[[ EXERCISE INPUT open ]]

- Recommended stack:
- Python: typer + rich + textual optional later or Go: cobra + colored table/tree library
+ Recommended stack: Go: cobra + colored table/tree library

[[ EXERCISE INPUT closed ]]
[[ EXERCISE INPUT open ]]

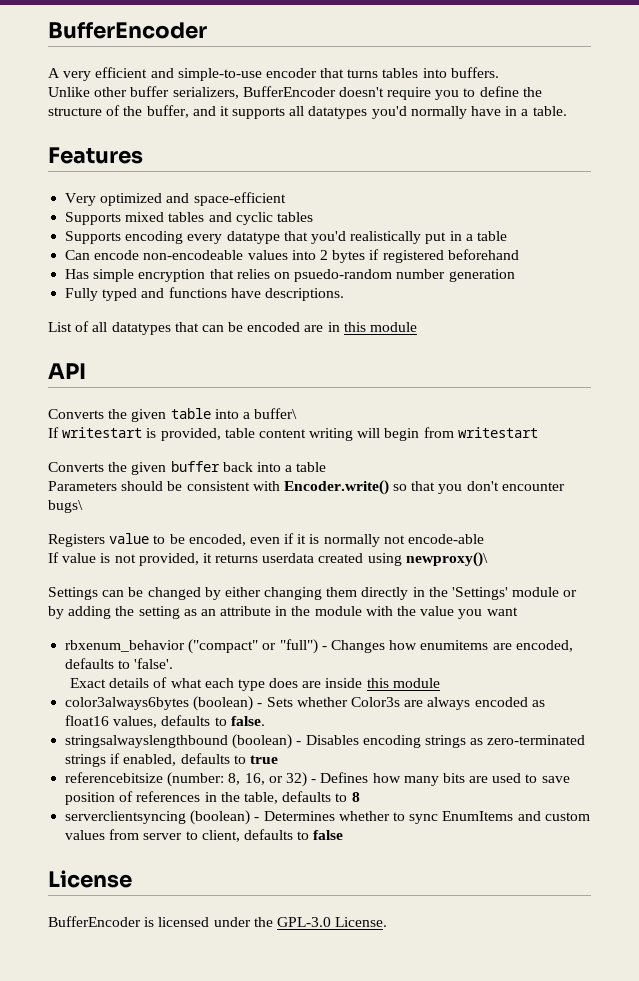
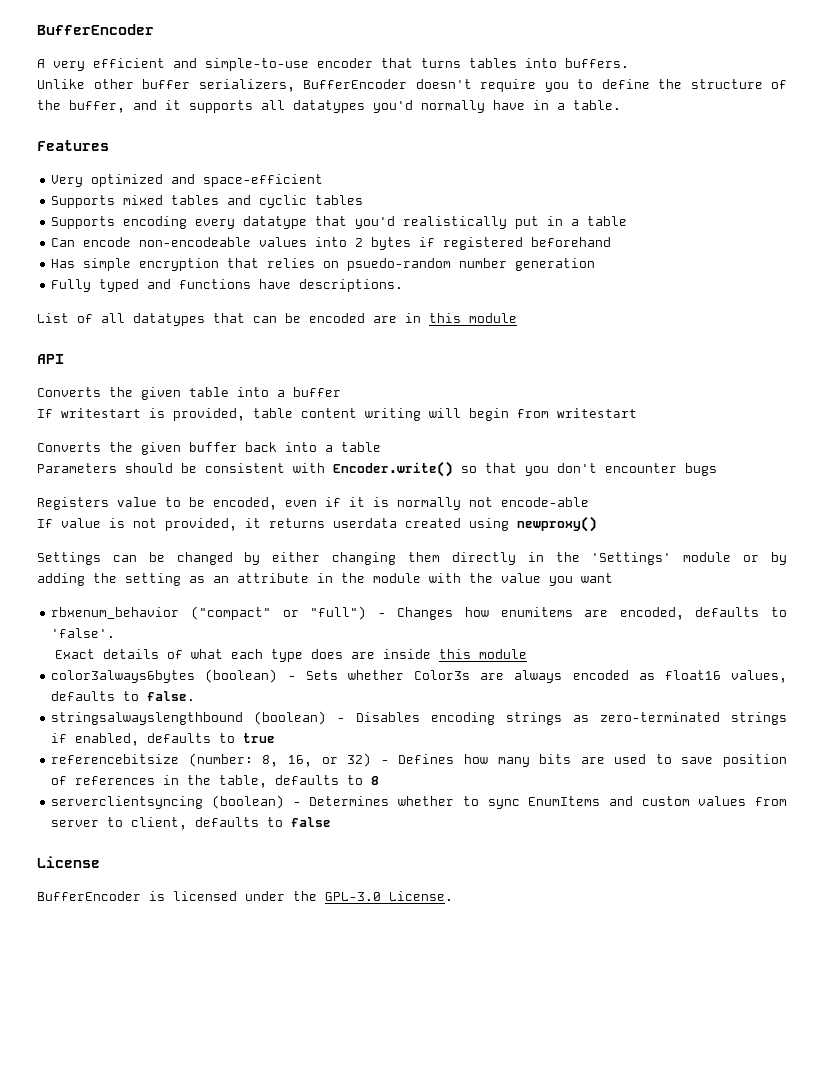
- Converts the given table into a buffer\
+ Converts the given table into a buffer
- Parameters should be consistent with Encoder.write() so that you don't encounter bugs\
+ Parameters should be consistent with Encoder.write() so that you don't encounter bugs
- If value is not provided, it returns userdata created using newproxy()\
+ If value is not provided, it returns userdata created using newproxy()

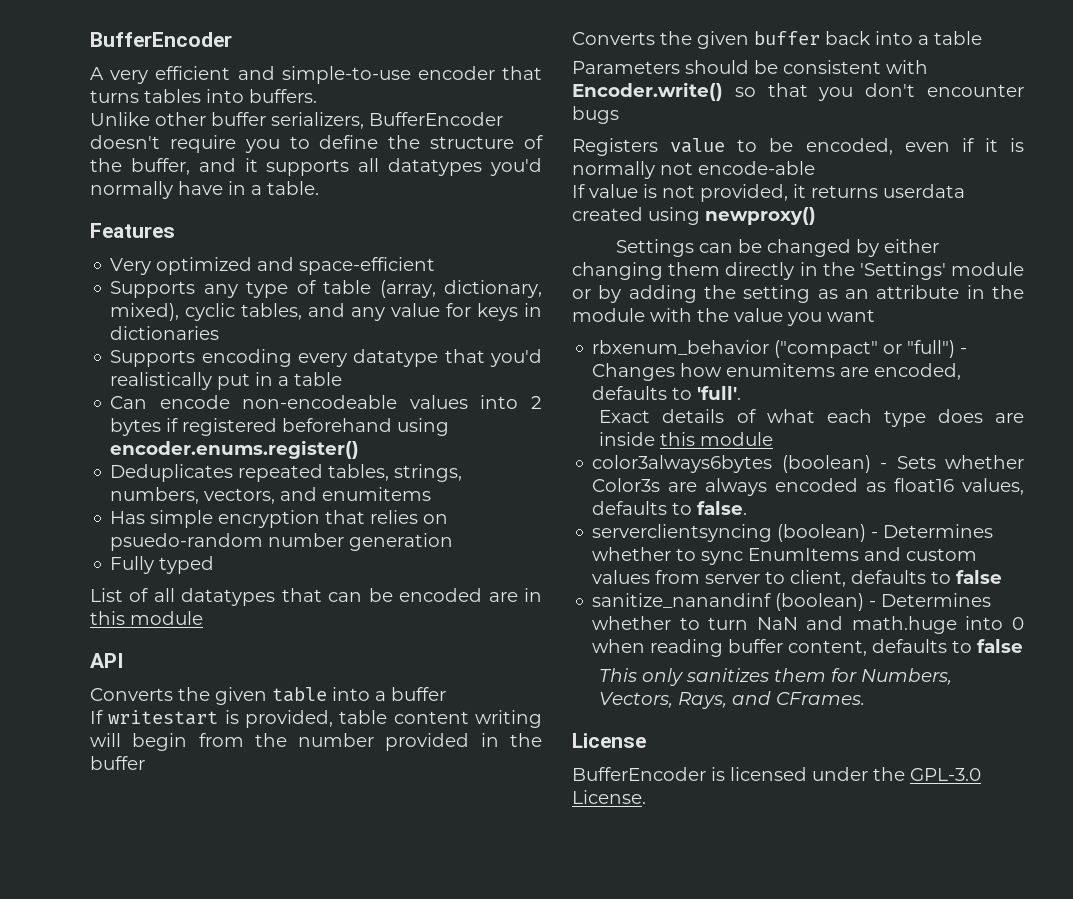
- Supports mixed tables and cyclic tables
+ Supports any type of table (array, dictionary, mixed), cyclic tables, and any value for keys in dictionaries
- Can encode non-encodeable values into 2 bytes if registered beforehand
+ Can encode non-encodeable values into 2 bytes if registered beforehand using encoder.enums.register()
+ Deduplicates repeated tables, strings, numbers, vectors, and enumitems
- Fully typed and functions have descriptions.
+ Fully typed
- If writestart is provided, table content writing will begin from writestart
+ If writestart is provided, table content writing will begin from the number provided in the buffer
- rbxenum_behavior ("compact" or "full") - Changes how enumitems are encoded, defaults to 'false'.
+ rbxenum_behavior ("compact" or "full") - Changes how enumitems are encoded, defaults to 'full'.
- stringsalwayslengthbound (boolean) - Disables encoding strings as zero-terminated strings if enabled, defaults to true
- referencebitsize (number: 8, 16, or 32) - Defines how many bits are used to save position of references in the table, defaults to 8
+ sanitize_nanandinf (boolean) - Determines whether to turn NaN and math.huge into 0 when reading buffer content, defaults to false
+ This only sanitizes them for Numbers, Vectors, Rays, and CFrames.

[[ EXERCISE INPUT closed ]]
[[ EXERCISE INPUT open ]]

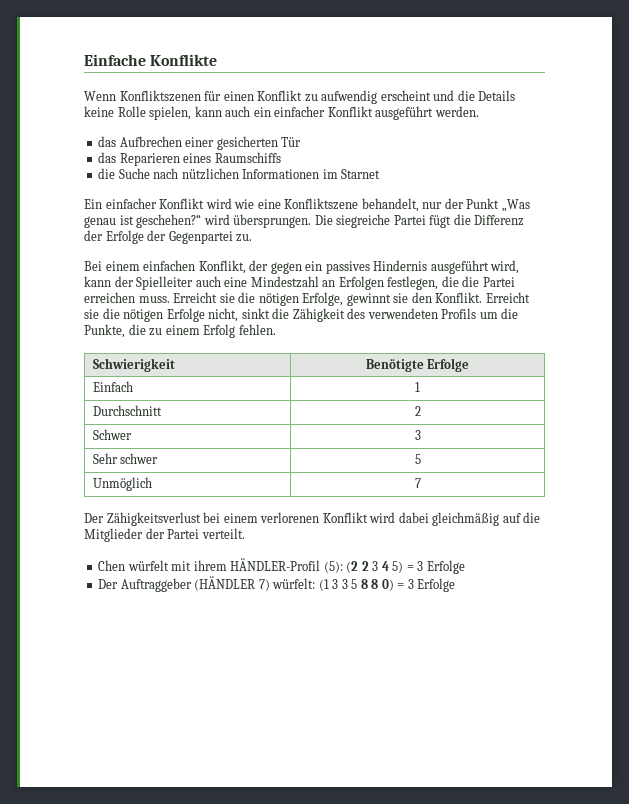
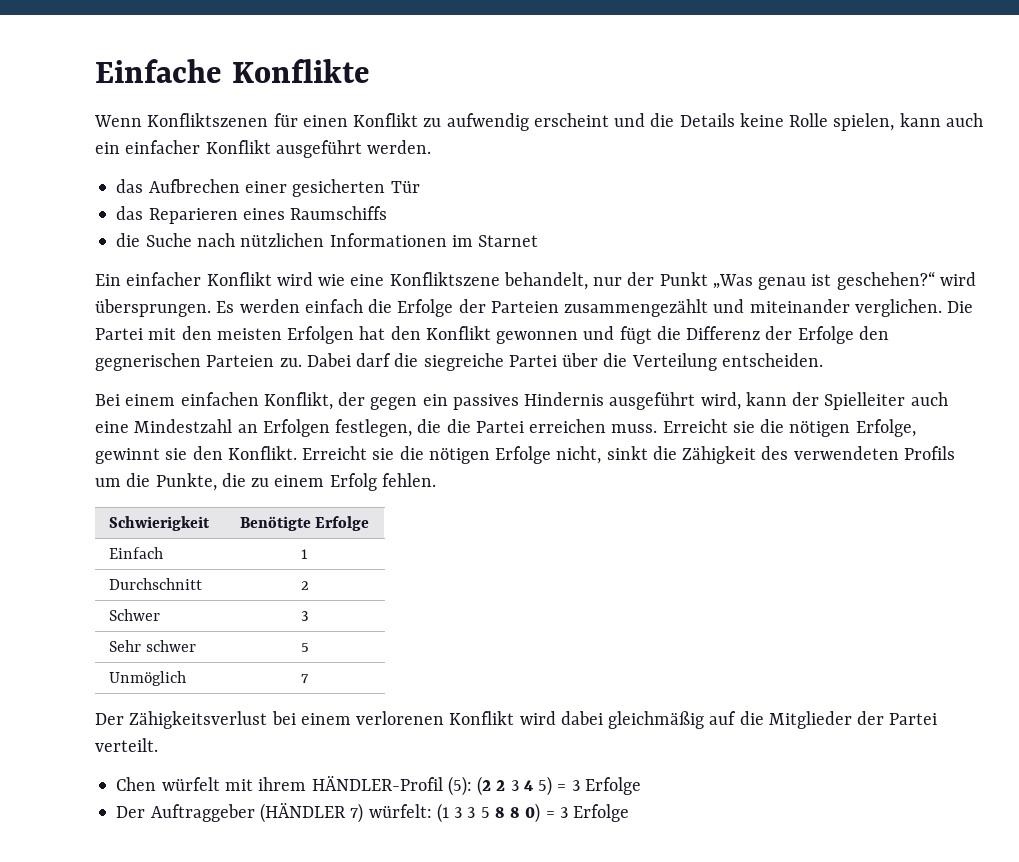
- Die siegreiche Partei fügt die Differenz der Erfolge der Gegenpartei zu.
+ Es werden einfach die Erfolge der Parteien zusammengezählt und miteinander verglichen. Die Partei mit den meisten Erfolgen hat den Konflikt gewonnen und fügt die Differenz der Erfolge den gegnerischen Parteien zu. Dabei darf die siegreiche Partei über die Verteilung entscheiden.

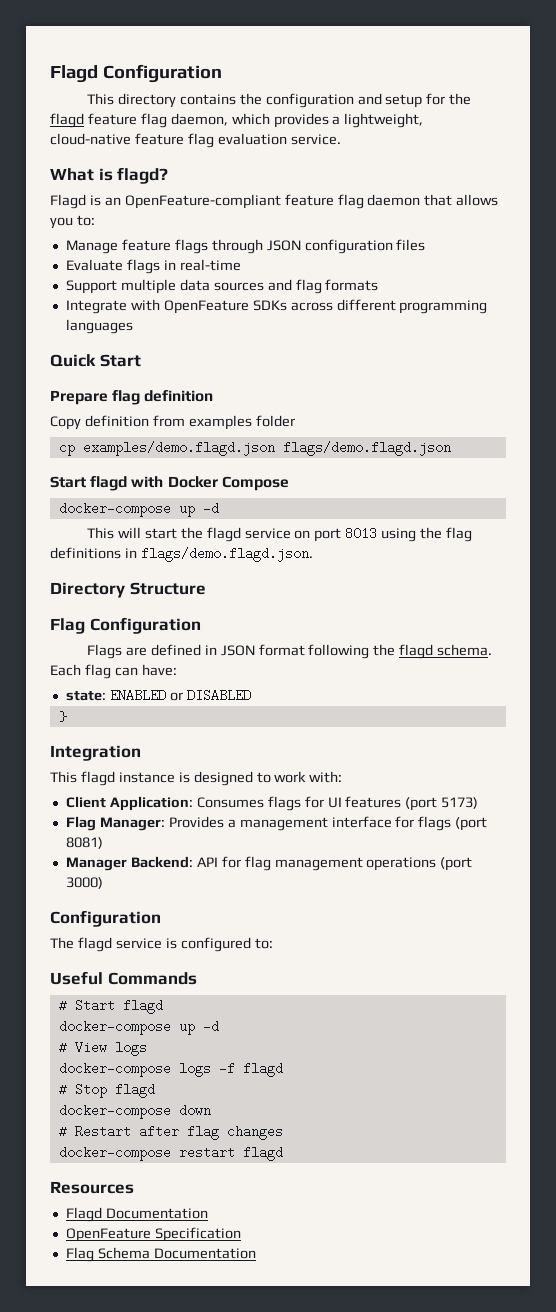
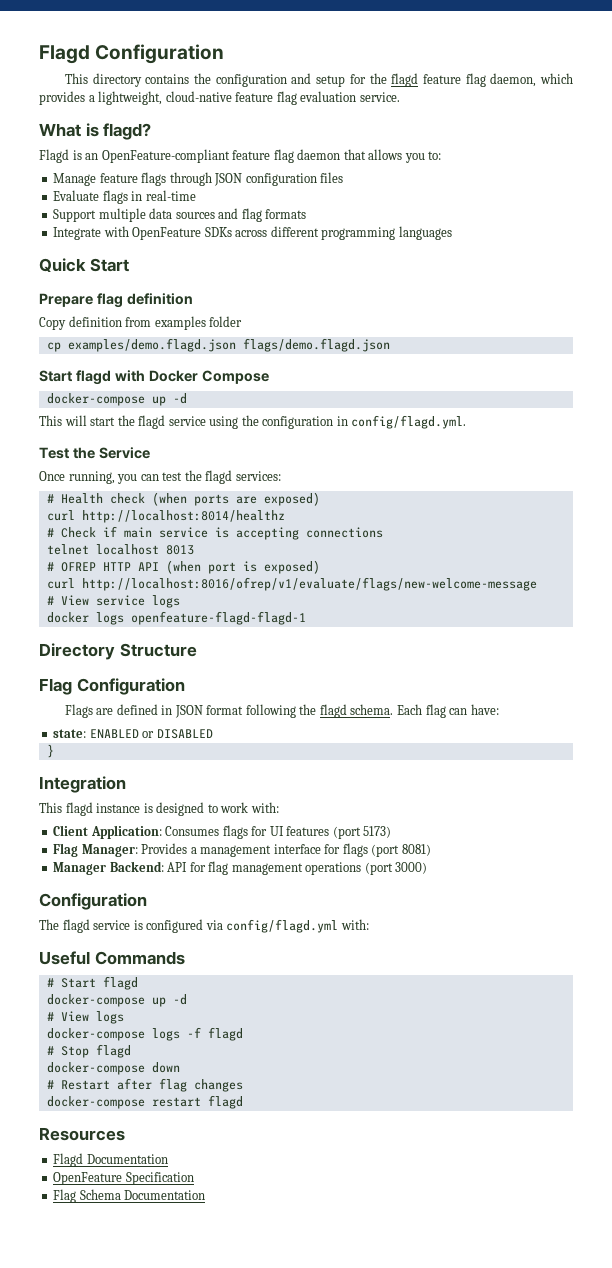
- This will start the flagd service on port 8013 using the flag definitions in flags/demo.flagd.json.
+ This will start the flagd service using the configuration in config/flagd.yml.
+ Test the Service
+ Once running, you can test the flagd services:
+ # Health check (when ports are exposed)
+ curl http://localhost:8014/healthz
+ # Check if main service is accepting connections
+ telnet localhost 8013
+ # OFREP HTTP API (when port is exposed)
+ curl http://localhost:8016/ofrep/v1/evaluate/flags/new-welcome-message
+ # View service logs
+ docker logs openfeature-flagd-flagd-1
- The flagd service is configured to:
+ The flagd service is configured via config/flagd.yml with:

[[ EXERCISE INPUT closed ]]

### EXERCISE OBJECTIVE
Among the entries above, the line containing "Test the Service", the line containing "is configured via", and all lines between them are to be restated word for word; nothing else belongs in the reply.

### EXERCISE RESULT
+ Test the Service
+ Once running, you can test the flagd services:
+ # Health check (when ports are exposed)
+ curl http://localhost:8014/healthz
+ # Check if main service is accepting connections
+ telnet localhost 8013
+ # OFREP HTTP API (when port is exposed)
+ curl http://localhost:8016/ofrep/v1/evaluate/flags/new-welcome-message
+ # View service logs
+ docker logs openfeature-flagd-flagd-1
- The flagd service is configured to:
+ The flagd service is configured via config/flagd.yml with:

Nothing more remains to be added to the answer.